Whenever the word "family" appears in a line of the data below, copy that line.

▶ **Available records**
# # # # #

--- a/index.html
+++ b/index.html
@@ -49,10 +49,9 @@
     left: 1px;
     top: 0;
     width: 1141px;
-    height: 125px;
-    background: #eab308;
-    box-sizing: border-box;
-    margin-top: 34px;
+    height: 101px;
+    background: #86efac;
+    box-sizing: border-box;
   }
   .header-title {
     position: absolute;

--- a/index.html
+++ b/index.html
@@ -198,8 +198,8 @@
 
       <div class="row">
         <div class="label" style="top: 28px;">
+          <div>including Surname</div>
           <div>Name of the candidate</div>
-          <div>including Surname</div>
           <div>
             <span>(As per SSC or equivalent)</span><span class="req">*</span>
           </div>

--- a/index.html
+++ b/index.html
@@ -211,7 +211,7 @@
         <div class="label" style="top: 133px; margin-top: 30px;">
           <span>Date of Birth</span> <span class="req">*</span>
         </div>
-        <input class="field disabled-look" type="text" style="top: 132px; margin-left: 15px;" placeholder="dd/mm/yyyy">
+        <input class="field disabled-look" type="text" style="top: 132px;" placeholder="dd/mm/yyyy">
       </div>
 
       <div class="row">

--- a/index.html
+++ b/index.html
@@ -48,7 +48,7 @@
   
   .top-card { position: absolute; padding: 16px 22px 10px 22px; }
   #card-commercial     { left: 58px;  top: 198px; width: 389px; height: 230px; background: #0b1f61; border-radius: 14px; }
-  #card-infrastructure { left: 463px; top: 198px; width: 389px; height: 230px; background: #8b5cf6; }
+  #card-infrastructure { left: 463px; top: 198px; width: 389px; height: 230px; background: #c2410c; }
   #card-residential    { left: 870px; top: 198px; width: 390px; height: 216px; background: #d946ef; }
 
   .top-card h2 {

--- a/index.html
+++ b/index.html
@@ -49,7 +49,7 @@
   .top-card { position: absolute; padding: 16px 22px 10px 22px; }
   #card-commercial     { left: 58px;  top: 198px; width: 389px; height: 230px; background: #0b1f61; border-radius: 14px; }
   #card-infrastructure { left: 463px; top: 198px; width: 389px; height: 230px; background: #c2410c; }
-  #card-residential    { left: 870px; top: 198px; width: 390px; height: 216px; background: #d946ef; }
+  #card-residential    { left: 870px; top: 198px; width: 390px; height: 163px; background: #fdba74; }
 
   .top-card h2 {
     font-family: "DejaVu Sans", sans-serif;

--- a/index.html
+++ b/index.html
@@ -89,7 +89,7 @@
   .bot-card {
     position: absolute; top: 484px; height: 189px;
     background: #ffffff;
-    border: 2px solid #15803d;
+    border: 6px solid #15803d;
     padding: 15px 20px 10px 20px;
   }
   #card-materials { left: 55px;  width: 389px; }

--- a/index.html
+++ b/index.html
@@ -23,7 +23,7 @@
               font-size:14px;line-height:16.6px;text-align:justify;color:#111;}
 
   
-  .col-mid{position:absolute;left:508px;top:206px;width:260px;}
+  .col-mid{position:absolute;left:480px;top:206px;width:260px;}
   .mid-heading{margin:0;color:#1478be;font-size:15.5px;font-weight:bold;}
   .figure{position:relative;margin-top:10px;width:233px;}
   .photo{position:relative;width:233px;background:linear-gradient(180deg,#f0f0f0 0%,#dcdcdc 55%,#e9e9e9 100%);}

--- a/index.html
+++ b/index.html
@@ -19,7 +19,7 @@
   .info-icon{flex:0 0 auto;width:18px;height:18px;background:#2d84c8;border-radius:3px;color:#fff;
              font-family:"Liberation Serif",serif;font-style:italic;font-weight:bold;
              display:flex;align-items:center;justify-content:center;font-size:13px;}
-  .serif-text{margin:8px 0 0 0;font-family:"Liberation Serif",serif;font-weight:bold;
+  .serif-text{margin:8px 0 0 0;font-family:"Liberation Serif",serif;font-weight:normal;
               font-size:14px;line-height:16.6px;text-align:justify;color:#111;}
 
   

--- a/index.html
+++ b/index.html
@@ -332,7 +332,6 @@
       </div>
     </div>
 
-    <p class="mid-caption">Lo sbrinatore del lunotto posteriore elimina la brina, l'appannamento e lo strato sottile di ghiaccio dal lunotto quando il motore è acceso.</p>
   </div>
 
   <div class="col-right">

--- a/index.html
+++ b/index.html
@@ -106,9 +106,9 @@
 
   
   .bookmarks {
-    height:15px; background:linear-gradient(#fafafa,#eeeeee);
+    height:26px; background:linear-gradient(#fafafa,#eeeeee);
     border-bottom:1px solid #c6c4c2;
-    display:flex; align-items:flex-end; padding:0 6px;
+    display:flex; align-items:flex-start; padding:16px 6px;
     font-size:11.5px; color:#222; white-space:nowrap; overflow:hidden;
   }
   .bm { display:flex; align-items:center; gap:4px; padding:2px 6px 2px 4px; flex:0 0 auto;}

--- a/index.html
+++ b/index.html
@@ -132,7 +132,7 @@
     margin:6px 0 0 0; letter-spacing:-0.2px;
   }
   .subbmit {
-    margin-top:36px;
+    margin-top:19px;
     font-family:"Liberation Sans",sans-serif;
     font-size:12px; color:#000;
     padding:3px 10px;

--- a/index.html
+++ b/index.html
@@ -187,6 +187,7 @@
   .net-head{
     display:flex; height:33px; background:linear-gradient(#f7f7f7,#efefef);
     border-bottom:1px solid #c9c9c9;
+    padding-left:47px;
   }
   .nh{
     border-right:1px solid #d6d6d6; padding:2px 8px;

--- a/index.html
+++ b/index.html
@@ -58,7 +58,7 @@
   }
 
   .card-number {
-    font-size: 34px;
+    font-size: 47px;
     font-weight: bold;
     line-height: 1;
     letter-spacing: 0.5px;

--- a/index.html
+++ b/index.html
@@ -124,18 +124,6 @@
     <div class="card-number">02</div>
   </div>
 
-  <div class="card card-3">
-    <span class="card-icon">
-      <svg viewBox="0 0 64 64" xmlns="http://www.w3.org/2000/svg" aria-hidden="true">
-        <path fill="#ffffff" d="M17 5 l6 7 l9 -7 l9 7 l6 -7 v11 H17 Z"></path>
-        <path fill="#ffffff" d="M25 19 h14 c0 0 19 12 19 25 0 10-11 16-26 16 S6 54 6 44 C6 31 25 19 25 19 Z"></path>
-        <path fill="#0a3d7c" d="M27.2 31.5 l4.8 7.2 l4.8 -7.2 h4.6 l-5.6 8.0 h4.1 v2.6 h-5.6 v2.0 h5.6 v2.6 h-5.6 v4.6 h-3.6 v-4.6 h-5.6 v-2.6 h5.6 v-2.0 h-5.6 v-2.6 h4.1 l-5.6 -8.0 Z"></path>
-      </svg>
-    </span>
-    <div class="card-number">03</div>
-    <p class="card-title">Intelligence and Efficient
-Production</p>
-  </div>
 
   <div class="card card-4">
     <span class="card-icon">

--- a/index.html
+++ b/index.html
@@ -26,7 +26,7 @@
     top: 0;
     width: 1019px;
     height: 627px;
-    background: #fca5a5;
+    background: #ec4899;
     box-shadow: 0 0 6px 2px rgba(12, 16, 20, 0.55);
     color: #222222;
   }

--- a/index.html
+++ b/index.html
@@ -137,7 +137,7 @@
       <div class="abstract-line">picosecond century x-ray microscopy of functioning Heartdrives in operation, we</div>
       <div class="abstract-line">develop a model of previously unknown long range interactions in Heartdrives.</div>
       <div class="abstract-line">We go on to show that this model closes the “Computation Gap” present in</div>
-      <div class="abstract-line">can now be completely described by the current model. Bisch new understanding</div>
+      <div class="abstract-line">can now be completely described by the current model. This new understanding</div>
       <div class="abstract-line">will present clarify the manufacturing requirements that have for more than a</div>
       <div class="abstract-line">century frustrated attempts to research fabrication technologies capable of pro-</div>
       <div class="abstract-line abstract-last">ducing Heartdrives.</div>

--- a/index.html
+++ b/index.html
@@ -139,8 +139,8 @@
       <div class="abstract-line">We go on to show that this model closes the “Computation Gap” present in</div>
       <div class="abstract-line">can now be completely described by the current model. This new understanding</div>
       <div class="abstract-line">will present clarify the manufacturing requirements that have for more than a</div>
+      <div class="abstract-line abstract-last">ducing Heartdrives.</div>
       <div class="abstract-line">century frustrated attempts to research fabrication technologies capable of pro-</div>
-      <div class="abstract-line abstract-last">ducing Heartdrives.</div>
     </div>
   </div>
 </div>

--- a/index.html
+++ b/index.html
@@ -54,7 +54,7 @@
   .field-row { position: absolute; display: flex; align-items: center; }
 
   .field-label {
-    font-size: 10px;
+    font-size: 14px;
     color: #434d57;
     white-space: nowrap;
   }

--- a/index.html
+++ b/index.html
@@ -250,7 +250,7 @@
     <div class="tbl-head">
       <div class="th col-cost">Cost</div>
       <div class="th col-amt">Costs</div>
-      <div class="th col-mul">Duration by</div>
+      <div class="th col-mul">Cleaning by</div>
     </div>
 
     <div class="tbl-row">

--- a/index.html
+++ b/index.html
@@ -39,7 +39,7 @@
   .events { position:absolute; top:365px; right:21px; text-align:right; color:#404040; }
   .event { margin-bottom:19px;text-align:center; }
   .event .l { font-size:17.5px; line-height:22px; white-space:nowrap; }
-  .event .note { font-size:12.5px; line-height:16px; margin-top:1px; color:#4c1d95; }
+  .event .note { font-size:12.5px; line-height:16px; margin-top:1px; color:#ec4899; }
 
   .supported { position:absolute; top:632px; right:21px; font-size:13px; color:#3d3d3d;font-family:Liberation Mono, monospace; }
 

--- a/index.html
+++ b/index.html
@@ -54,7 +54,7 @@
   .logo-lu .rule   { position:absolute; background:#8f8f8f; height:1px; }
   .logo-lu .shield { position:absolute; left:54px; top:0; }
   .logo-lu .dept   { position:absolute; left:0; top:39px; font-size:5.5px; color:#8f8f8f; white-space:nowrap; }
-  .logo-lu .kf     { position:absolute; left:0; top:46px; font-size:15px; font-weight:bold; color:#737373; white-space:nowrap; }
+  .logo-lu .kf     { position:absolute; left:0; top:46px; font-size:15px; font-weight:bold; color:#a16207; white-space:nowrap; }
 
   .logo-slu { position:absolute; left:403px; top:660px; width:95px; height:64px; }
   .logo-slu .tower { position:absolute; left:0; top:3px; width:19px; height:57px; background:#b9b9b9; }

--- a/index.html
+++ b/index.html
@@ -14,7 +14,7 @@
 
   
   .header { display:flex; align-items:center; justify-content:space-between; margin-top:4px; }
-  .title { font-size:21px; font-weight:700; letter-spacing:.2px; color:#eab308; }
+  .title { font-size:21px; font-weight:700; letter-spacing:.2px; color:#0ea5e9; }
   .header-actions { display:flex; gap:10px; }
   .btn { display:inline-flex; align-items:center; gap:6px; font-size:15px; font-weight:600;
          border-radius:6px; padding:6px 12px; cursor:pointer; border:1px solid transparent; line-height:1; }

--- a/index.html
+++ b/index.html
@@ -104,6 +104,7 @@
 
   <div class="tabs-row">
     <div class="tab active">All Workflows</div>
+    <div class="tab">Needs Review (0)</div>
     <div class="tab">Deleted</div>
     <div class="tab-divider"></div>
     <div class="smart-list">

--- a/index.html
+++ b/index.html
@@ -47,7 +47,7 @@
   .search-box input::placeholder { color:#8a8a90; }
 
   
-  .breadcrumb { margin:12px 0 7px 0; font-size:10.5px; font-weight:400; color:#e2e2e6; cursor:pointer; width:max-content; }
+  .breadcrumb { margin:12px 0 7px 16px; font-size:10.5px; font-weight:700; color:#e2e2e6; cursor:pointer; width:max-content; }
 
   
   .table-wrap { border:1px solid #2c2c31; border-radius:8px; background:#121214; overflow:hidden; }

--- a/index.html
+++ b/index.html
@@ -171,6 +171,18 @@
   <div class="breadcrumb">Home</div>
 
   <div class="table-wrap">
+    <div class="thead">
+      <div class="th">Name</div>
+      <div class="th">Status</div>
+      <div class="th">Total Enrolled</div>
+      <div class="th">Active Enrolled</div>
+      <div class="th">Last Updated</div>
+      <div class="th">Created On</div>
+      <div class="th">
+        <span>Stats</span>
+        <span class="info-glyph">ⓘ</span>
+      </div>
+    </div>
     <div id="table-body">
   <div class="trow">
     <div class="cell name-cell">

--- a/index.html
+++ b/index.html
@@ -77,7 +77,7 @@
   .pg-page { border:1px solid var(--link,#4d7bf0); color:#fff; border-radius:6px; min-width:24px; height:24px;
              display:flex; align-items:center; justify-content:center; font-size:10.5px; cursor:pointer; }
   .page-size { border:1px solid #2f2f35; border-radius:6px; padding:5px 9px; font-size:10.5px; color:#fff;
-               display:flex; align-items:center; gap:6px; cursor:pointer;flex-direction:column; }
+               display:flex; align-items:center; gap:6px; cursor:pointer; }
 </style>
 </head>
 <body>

# # # # #

▶ **Solution to the exercise**
     font-family: "DejaVu Sans", sans-serif;
              font-family:"Liberation Serif",serif;font-style:italic;font-weight:bold;
-  .serif-text{margin:8px 0 0 0;font-family:"Liberation Serif",serif;font-weight:bold;
+  .serif-text{margin:8px 0 0 0;font-family:"Liberation Serif",serif;font-weight:normal;
     font-family:"Liberation Sans",sans-serif;
   .supported { position:absolute; top:632px; right:21px; font-size:13px; color:#3d3d3d;font-family:Liberation Mono, monospace; }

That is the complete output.